Photograph of a stack of books and text "8+ (More!) Romance Books to Read Right Now"

by Jen Moyers (@jen.loves.books)

Earlier this month, Ashley shared some of her favorite recent romance reads, and I couldn't resist chiming in with some of my own recommendations. Romances are a constant in my life, and when we record episodes like the two we're releasing this month (Love Is in the Air, from last week, and our upcoming Book Club discussion of Chencia C. Higgins's D'Vaughn and Kris Plan a Wedding), there are always books I want to recommend that we just don't have time to include.

Recent Romance Favorites

Elissa Sussman's Funny You Should Ask ( |

Funny You Should Ask is my first book by Elissa Sussman and, apparently, her first book for adults. (I'll definitely be checking out her YA books.) This was a five-star read for me. Chani Horowitz's career is built on a single interview with movie star Gabe Parker ten years ago. She resents it.

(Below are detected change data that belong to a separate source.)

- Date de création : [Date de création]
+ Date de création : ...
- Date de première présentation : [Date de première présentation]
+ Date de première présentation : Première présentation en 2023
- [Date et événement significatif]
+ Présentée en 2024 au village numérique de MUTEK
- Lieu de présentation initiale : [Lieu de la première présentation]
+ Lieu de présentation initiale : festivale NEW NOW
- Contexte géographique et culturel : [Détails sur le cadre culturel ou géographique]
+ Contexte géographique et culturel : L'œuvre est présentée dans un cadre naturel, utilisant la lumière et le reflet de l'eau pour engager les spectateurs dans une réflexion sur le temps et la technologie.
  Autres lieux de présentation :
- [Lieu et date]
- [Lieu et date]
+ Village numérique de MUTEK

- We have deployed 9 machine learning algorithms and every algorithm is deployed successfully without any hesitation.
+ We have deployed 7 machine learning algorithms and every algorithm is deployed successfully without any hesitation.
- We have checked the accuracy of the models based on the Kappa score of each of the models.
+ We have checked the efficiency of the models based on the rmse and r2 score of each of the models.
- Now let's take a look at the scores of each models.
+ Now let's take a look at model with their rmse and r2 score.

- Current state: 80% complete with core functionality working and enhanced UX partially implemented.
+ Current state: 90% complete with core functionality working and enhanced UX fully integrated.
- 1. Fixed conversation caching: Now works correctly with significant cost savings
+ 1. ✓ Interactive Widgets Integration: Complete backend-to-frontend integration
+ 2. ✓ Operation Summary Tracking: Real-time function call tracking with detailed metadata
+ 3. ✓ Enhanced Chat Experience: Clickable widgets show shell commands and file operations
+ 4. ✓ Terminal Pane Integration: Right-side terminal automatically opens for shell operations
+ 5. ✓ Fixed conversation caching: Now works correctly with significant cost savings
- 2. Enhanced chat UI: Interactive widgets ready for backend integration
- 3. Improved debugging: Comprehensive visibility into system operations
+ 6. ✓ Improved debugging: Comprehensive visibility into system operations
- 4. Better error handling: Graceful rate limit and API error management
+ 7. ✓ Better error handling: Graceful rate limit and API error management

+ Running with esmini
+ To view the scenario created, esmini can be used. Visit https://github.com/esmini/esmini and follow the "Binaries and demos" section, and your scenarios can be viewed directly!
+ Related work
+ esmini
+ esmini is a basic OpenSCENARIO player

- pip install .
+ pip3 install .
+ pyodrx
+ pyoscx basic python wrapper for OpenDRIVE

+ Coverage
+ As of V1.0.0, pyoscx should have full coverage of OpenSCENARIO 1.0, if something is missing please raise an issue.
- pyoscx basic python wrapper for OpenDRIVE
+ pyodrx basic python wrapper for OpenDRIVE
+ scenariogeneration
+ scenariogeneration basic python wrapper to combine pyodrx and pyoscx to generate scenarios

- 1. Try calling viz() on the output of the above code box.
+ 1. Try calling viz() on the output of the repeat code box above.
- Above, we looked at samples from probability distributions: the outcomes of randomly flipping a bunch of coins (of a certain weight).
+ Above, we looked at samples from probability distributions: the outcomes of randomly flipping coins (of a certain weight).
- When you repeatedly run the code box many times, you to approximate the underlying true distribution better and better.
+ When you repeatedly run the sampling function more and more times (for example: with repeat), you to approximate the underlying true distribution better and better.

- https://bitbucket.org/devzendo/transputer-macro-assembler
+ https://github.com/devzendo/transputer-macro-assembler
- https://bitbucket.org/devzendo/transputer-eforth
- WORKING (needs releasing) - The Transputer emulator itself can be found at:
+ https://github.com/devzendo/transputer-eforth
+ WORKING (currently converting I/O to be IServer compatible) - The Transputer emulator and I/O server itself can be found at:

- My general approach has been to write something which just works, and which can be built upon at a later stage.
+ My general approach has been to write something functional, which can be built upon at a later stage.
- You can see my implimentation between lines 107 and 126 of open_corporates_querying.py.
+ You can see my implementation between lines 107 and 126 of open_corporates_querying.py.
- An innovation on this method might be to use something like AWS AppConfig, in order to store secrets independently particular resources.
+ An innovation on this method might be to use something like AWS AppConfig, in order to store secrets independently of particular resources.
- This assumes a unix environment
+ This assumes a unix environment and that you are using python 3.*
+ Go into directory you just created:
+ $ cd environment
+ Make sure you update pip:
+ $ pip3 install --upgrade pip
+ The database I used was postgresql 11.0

She yearns to have made a name for herself, not based on a "did they?" question that has plagued her every since. Ten years later, Chani is invited to participate in a sort of anniversary interview with Gabe. She wants to say no. But she also wants to say yes. The time between has been filled with marriages and divorces (one each for each of them), successful books for Chani, and a meltdown that ended Gabe's gig as James Bond and, perhaps, his career. But it hasn't ended that chemistry that made the initial interview so appealing to everyone who read it. I read this book in one sitting.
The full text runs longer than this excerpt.